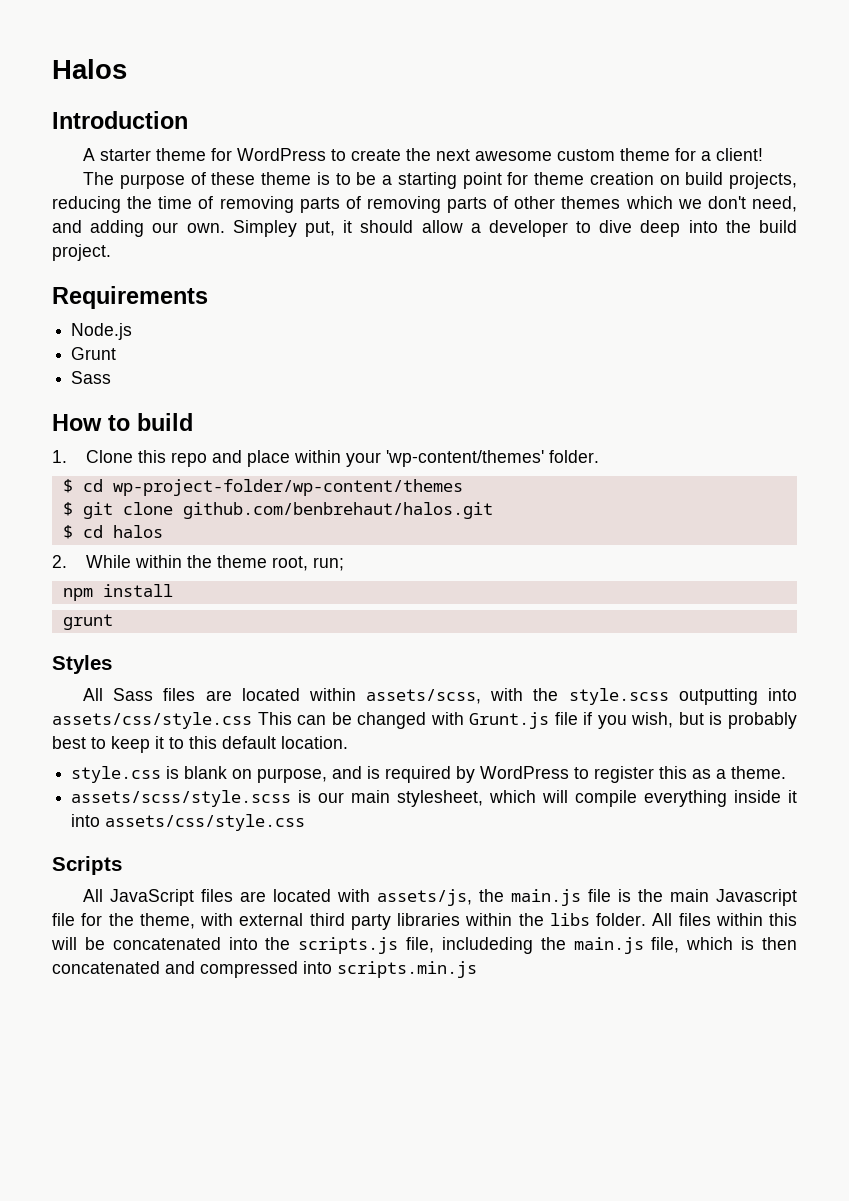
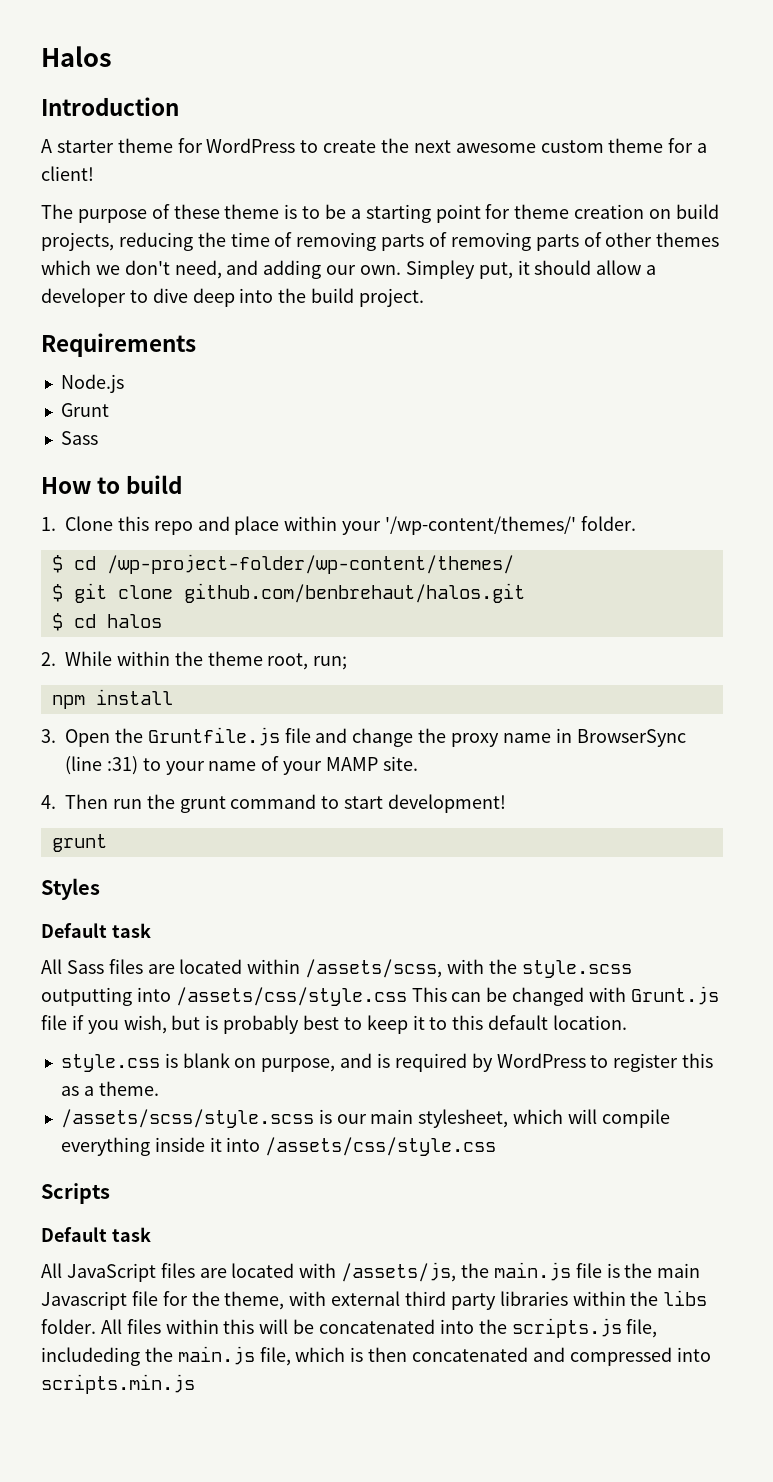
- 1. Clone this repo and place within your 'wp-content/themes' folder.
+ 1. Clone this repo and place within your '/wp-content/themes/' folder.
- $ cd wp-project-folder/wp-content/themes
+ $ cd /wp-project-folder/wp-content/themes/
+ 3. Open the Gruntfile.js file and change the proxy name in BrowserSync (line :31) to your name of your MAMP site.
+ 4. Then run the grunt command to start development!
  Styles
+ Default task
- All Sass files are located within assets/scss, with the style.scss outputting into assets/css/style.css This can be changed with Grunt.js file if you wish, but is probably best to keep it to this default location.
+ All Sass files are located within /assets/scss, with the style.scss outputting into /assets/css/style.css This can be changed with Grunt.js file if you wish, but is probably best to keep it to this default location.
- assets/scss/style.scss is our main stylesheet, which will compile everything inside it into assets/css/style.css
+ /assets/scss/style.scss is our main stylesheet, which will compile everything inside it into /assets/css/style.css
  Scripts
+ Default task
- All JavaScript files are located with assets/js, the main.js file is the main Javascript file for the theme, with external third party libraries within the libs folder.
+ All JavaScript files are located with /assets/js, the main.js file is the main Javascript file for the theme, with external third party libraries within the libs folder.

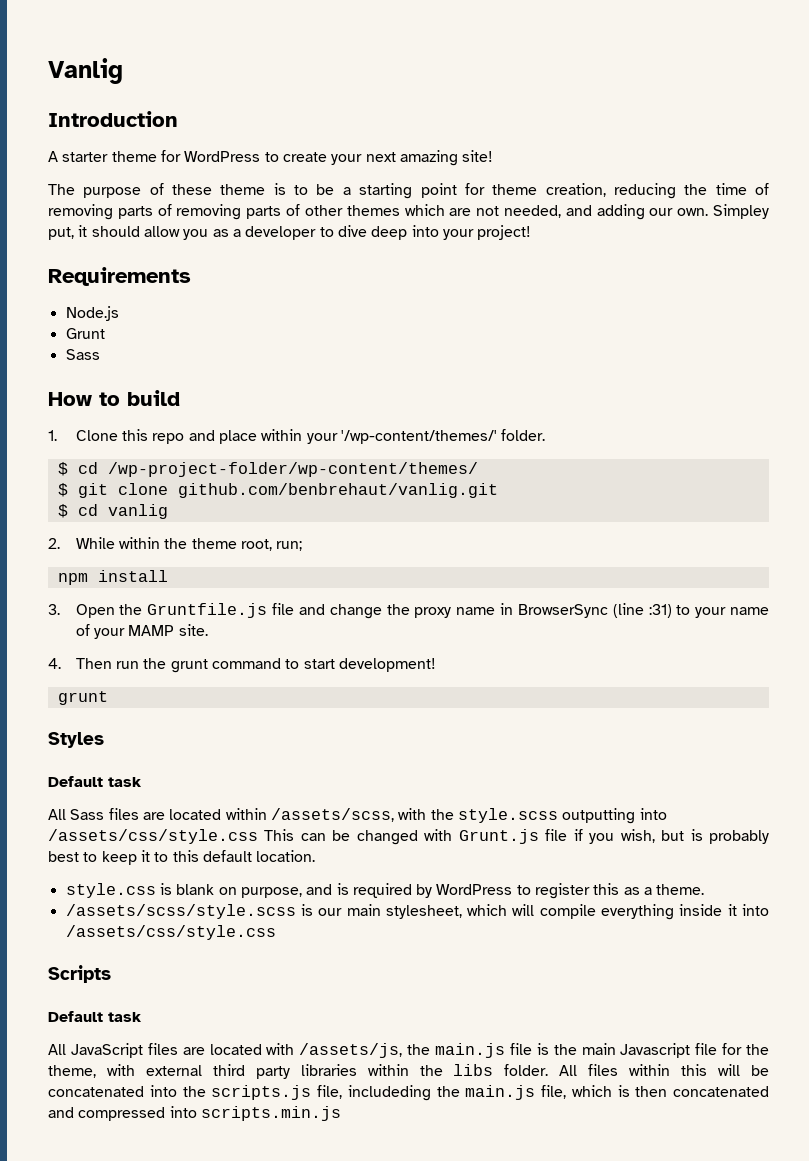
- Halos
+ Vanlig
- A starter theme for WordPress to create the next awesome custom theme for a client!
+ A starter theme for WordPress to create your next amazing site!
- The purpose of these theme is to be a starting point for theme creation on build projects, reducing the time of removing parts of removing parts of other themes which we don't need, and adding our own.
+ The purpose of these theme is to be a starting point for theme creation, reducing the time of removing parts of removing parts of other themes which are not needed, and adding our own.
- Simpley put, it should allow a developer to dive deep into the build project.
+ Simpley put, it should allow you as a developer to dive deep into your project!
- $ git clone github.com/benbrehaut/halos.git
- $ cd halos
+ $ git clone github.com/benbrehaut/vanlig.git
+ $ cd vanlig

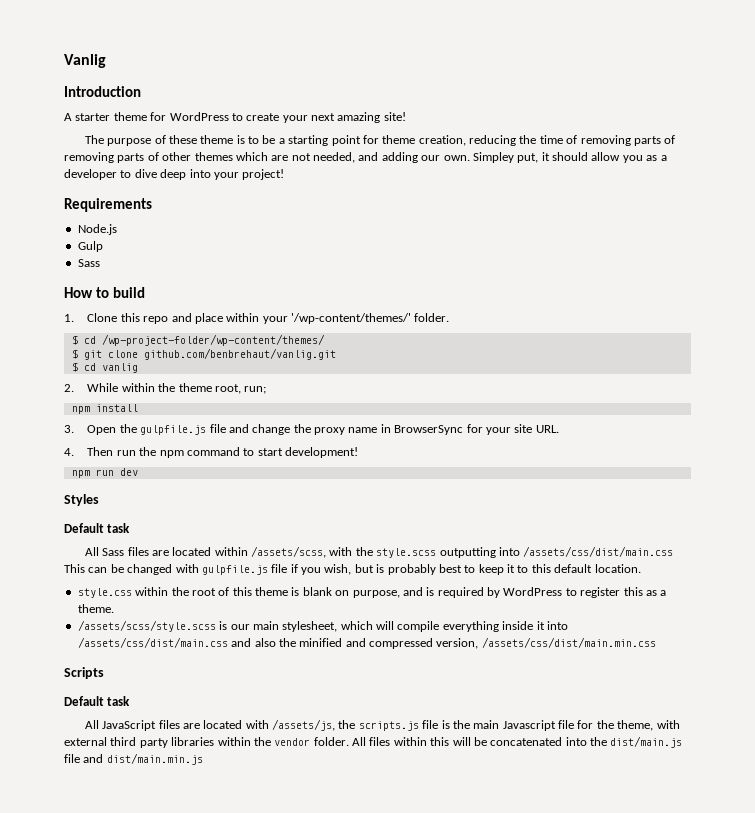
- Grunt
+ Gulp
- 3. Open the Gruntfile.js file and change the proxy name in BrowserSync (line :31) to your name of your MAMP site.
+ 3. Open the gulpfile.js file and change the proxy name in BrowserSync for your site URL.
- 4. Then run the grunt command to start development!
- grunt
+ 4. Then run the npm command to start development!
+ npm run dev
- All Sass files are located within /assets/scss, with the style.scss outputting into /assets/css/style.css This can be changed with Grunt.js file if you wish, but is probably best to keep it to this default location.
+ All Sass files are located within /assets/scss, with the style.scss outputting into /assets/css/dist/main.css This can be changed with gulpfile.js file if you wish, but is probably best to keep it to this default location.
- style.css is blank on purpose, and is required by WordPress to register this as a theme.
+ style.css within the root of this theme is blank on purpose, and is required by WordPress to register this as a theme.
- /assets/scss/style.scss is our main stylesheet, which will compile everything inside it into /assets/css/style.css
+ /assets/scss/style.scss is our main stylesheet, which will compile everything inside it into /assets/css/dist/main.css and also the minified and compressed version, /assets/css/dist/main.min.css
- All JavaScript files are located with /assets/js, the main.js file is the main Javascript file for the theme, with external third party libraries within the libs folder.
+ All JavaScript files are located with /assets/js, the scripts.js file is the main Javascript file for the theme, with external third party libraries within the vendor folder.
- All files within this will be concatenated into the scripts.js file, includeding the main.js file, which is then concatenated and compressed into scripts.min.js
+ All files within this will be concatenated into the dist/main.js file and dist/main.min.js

▶ Your goal
Using the entries above, repeat exactly the lines from the one with "- Simpley put, it" to the one with "- 3. Open the", both included, and leave the pictures behind.

▶ Task result
- Simpley put, it should allow a developer to dive deep into the build project.
+ Simpley put, it should allow you as a developer to dive deep into your project!
- $ git clone github.com/benbrehaut/halos.git
- $ cd halos
+ $ git clone github.com/benbrehaut/vanlig.git
+ $ cd vanlig

- Grunt
+ Gulp
- 3. Open the Gruntfile.js file and change the proxy name in BrowserSync (line :31) to your name of your MAMP site.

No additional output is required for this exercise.